Cysteine alkylation decreases SIRT1 protein levels and enzymatic activity. A) BEAS-2B cells were treated with NEM (50 or 100 μM) for 30 min or 3 h, and SIRT1 was immunoprecipitated from whole-cell extracts for measurement of deacetylase activity. B) Extracts were also used for immunoblot for SIRT1 protein levels. β-Actin was used as a loading control. C) Nonalkylated/free cysteine residues on immunoprecipitated SIRT1 were labeled using maleimide-PEO₂-biotin and visualized using immunoblot with streptavidin conjugated to horseradish peroxidase. Blots are representative of 3 separate experiments (n=3). *P < 0.05, **P < 0.01, ***P < 0.001 vs. controls; ⁺P < 0.05 vs.

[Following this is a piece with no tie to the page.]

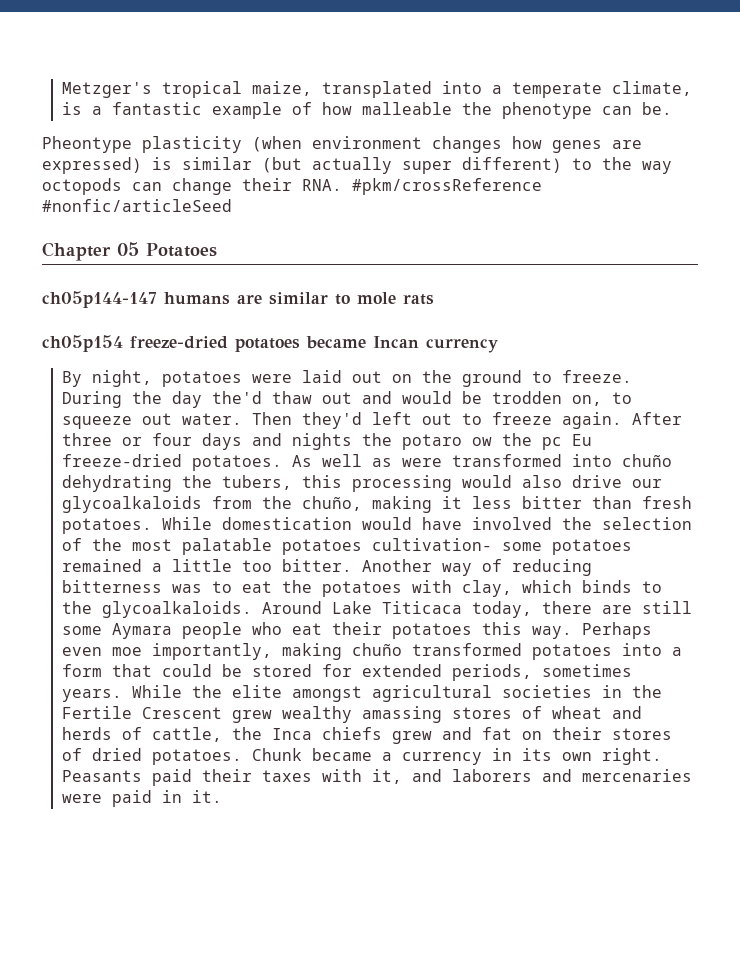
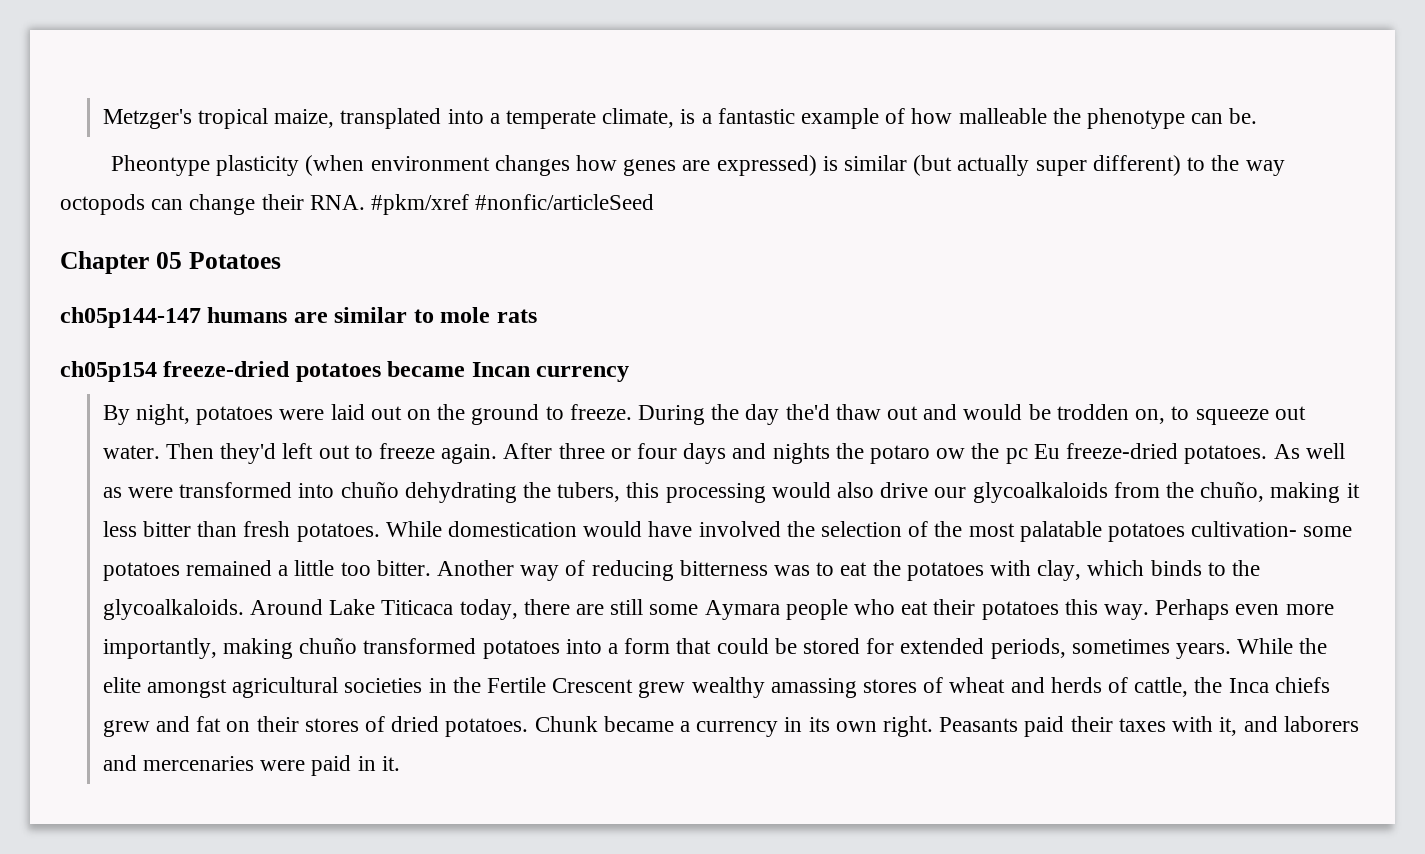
- Pheontype plasticity (when environment changes how genes are expressed) is similar (but actually super different) to the way octopods can change their RNA. #pkm/crossReference #nonfic/articleSeed
+ Pheontype plasticity (when environment changes how genes are expressed) is similar (but actually super different) to the way octopods can change their RNA. #pkm/xref #nonfic/articleSeed
- Perhaps even moe importantly, making chuño transformed potatoes into a form that could be stored for extended periods, sometimes years.
+ Perhaps even more importantly, making chuño transformed potatoes into a form that could be stored for extended periods, sometimes years.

NEM (50 μM) at 3 h.

Figure 12.

MALDI-TOF/TOF MS spectra of SIRT1 modified by reactive aldehydes. A) Recombinant human SIRT1 (30 μg) was modified with 4-HNE (30 μM) for 18 h at 37°C and analyzed by MALDI TOF/TOF mass spectrometry (AutoflexIII TOF/TOF MALDI mass spectrometer; Bruker Daltonics). Data were analyzed using Mascot 2.1.04. B) Spectra of the sequence (residues 467–492) containing a cysteine residue at 482 modified by 4-HNE; modified cysteine is denoted by bold and underscored font.